Abstract:
Amorphous alloy is a relatively new type of glassy material with a short-range ordered and long-range disordered structure, which has unique physical and mechanical properties. A large number of studies have demonstrated that there exists an intrinsic correlation between the mechanical and physical properties of amorphous alloys and their inherent microstructural heterogeneity. In the current research, the (La
0.6Ce
0.4)
65Al
10Co
25 amorphous alloy is taken as the model alloy. On the basis of the uniaxial tensile tests and stress relaxation experiments, the contributions of physical aging and rejuvenation effects to the deformation behavior of amorphous alloys in the deformation process are effectively separated within the framework of the free volume model. Furthermore, the stress relaxation behavior of the amorphous alloy is quantitatively described using a fractional Maxwell model. The results show that with increasing tensile strain, the amorphous alloys exhibit an elastic phase, a stress-overshoot phase, and a steady-state flow phase, respectively. In the elastic phase, where the strain is small, the rejuvenation due to deformation cannot counteract the effects of physical aging on the amorphous alloy.

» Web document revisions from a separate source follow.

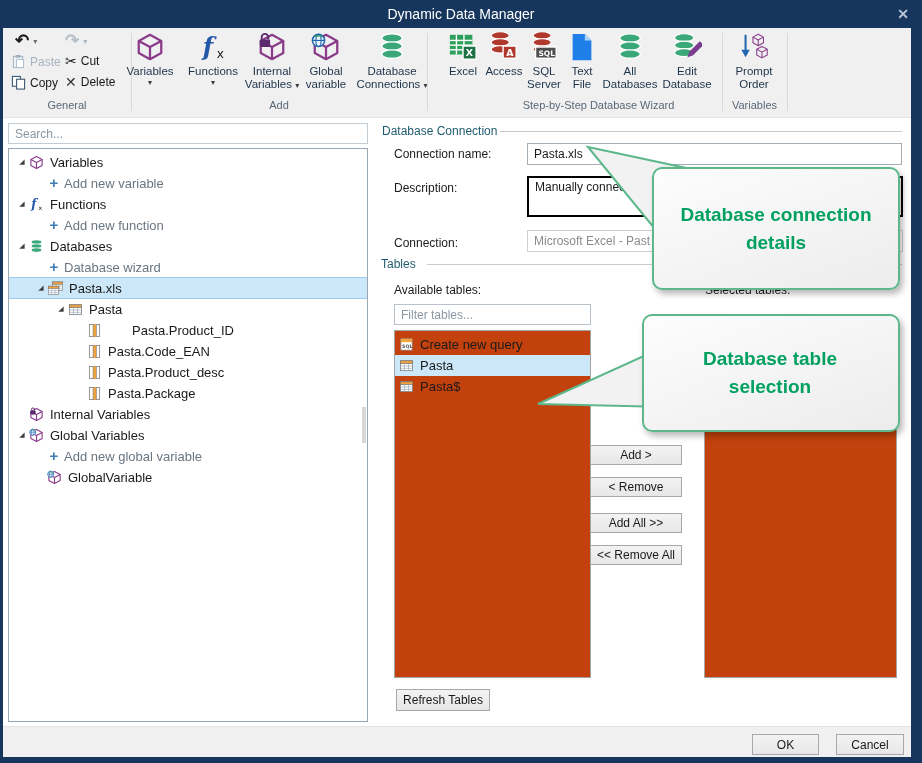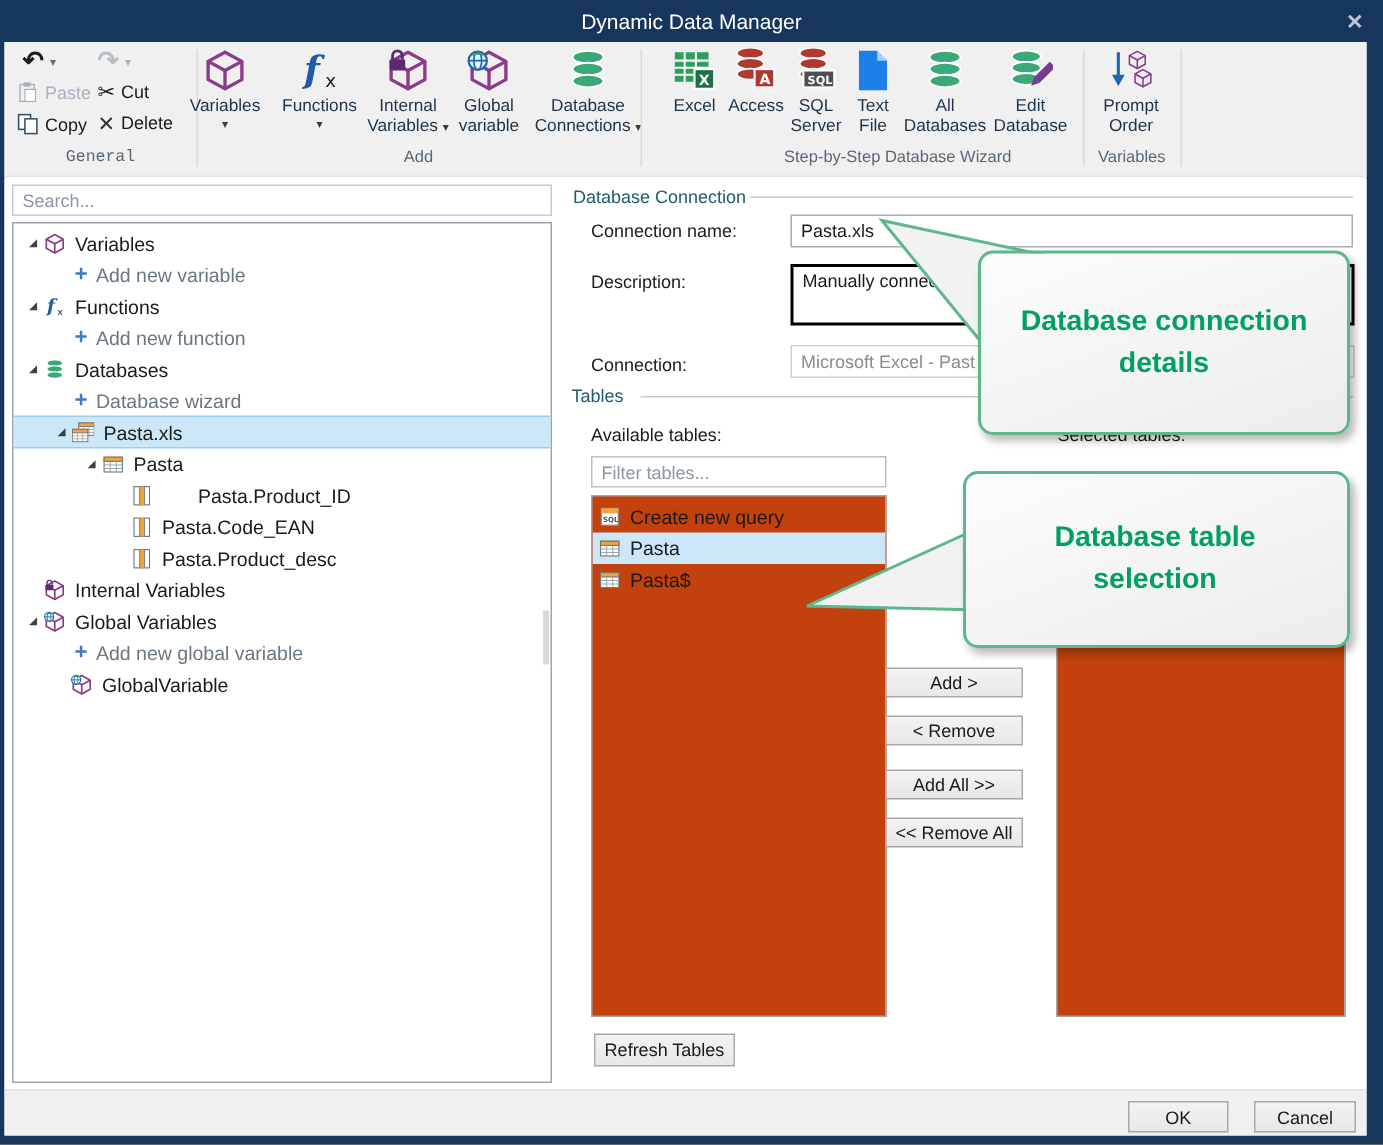--- a/index.html
+++ b/index.html
@@ -210,7 +210,7 @@
         <span class="glyph" style="color:#333;">✕</span>
         <span>Delete</span>
       </div>
-      <div class="rgroup-label" style="left:0;width:128px;font-family:Liberation Mono, monospace;">General</div>
+      <div class="rgroup-label" style="left:0;width:128px;">General</div>
       <div class="rsep" style="left:128px;"></div>
 
       <div class="rbig" style="left:121px;width:52px;">

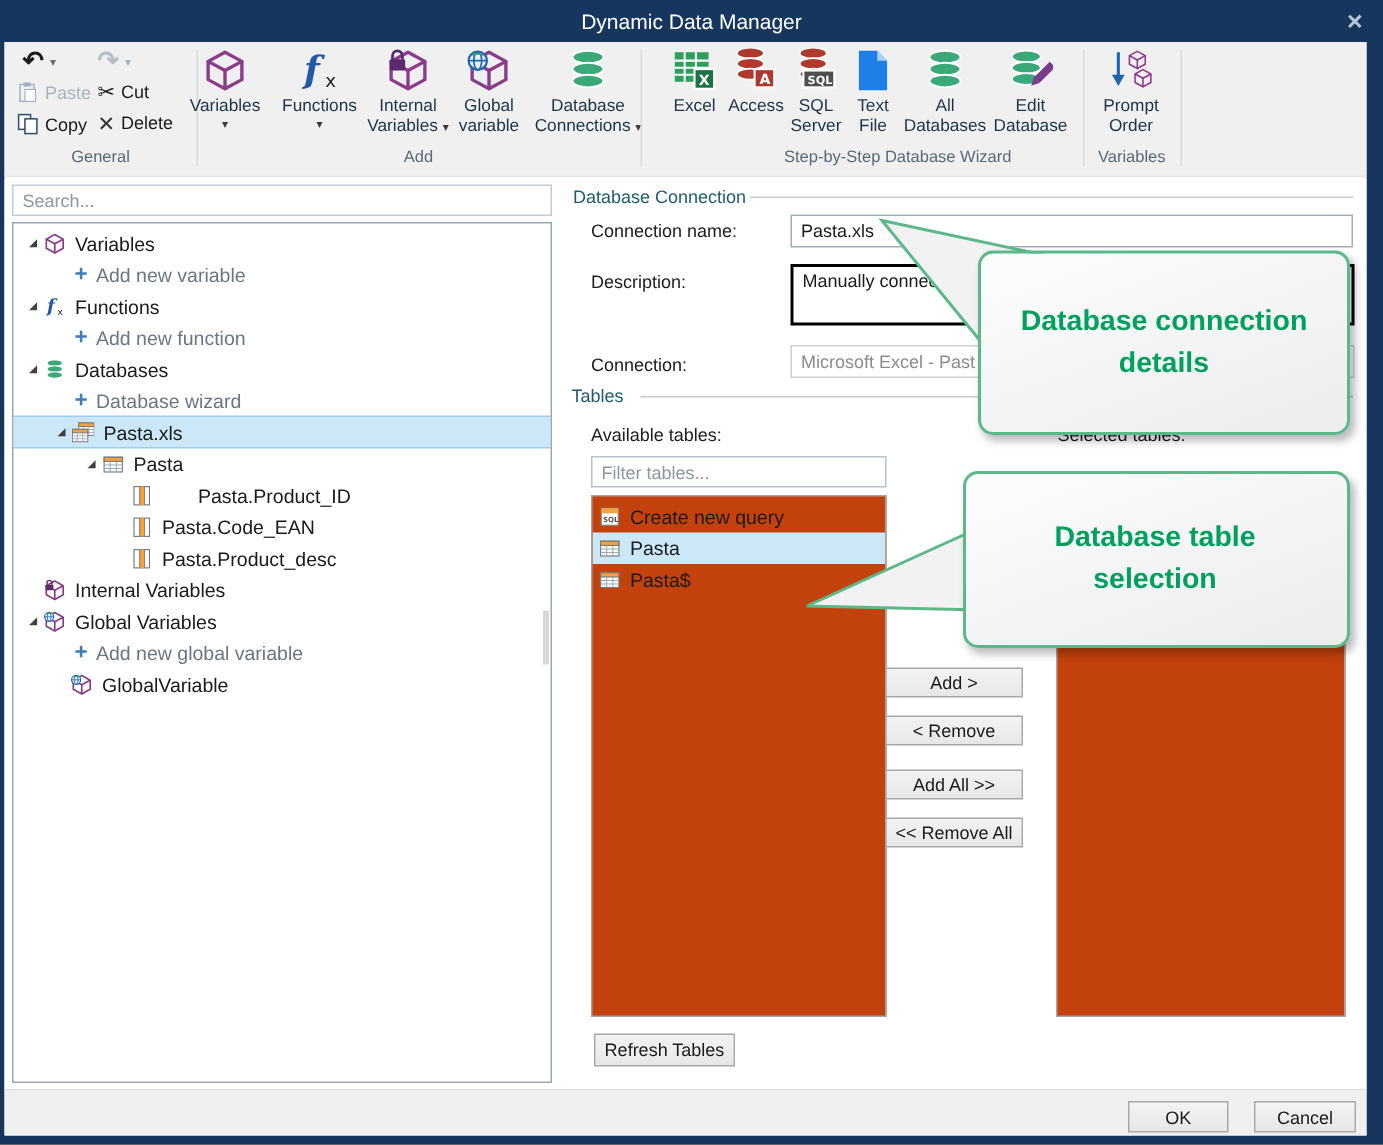--- a/index.html
+++ b/index.html
@@ -375,6 +375,12 @@
             </svg>
           <span>Pasta.Product_desc</span>
         </div>
+        <div class="trow" style="padding-left:78px;">
+          <svg class="ti">
+              <use href="#i-column"></use>
+            </svg>
+          <span>Pasta.Package</span>
+        </div>
         <div class="trow" style="padding-left:20px;">
           <svg class="ti">
               <use href="#i-cube-lock"></use>

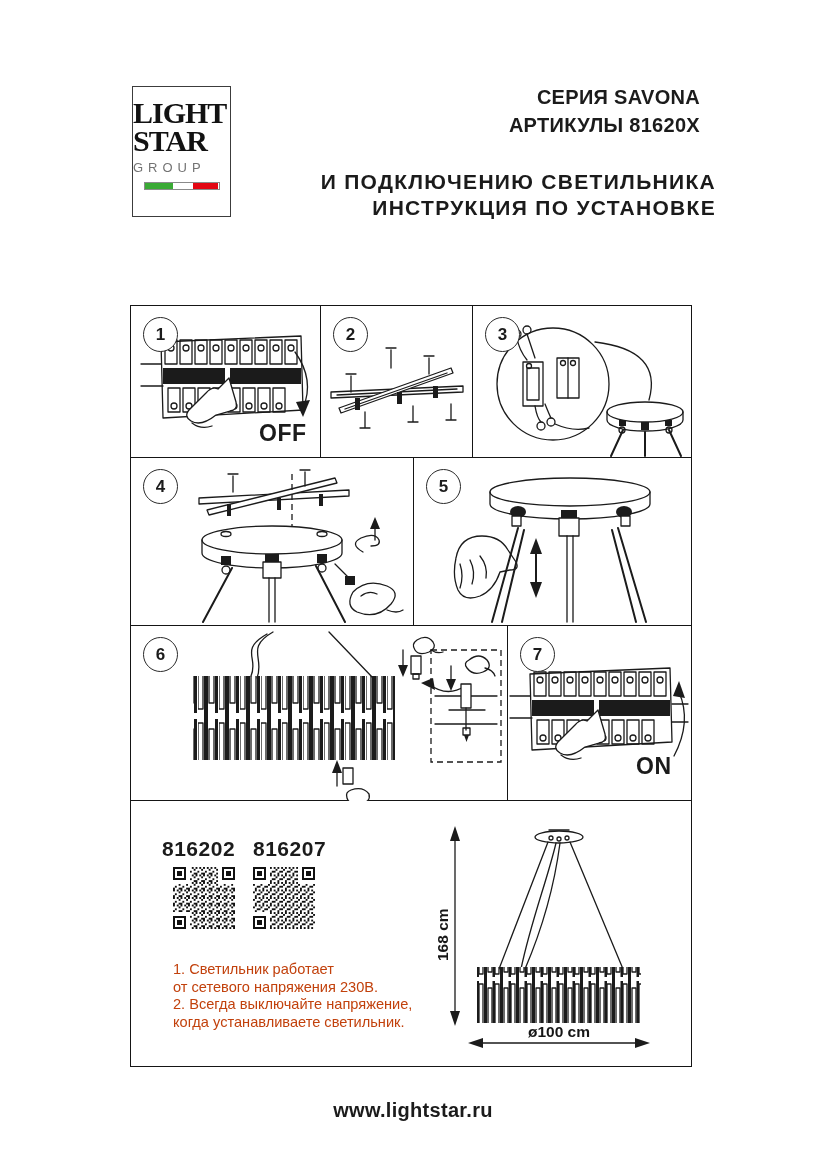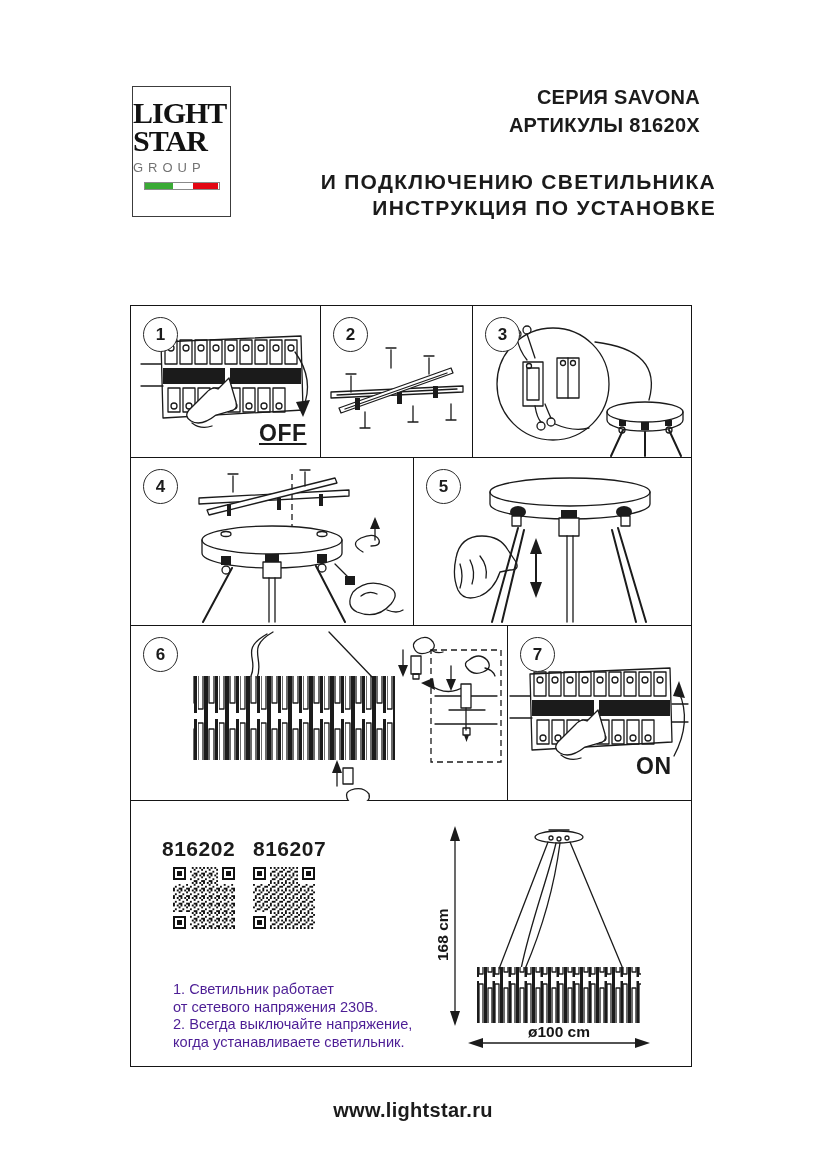--- a/index.html
+++ b/index.html
@@ -146,7 +146,7 @@
       <path class="ln" d="M160,30 Q180,58 168,86"></path>
       <polygon class="fillb" points="161,80 175,78 168,95"></polygon>
     </svg>
-    <div class="switch-label" style="left:128px;top:114px;text-decoration:underline;">OFF</div>
+    <div class="switch-label" style="left:128px;top:114px;">OFF</div>
   </div>
 
   <div class="panel br bb" style="left:190px;top:0;width:152px;height:152px;">

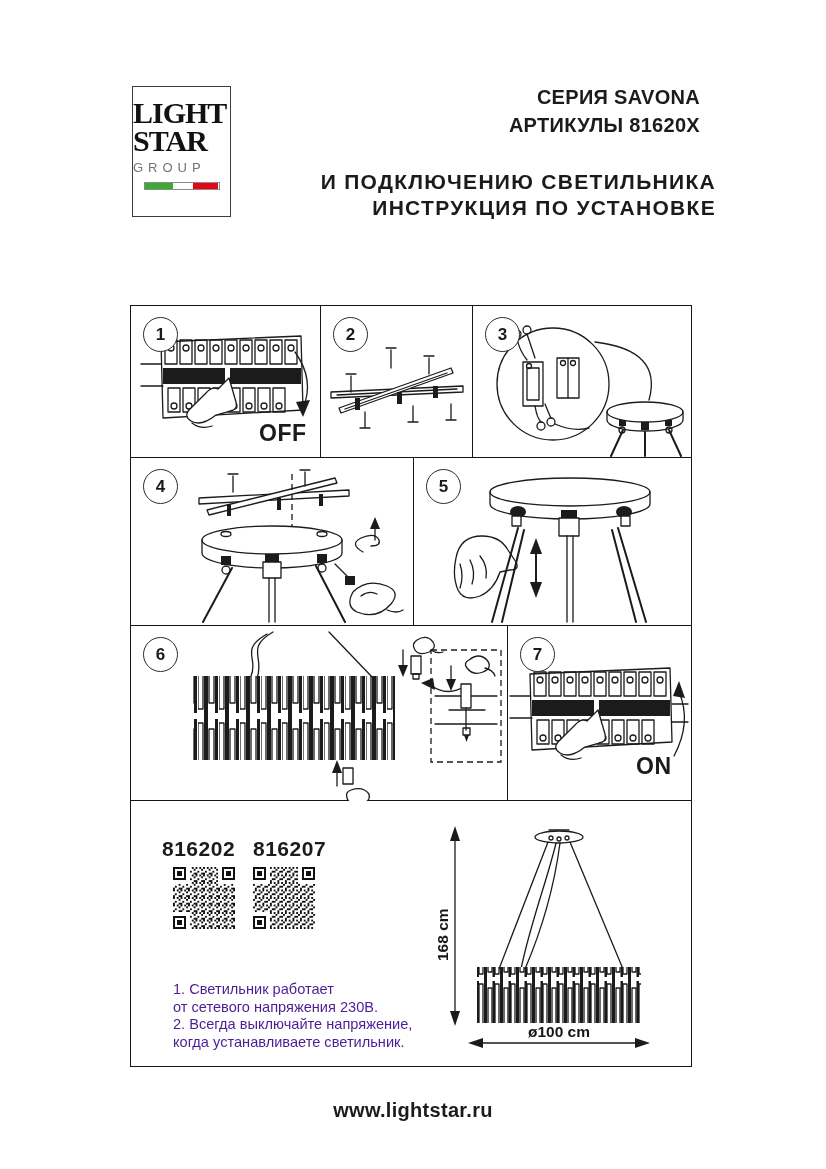--- a/index.html
+++ b/index.html
@@ -29,7 +29,7 @@
   .dash{stroke:#1b1b1b;fill:none;stroke-width:1.3;stroke-dasharray:6 4;}
   
   .article-code{position:absolute;font-weight:700;font-size:21px;letter-spacing:.5px;}
-  .notes{position:absolute;left:42px;top:160px;width:275px;font-size:14.6px;line-height:17.6px;color:#4c1d95;margin-top:20px;}
+  .notes{position:absolute;left:42px;top:160px;width:275px;font-size:14.6px;line-height:17.6px;color:#c2410c;}
   .svgtext{font-family:"Liberation Sans",sans-serif;font-weight:700;font-size:15.5px;fill:#161616;}
   
   .footer{left:0;top:1099px;width:826px;text-align:center;font-weight:700;font-size:20px;letter-spacing:.3px;}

While the amorphous alloy is in the inelastic deformation stage, due to the larger strain, the rejuvenation caused by deformation cancels out the influence of physical aging; the steady-state rheological stress of amorphous alloys is determined by the strain rate and is not affected by physical aging, and the steady-state rheological stress in the tensile curves of amorphous alloys is the same for different annealing times under the same strain rate. The higher the strain rate, the larger the steady-state rheological stress in the tensile stress-strain curve, the faster the defect concentration increases, and the more obvious the stress overshoot phenomenon.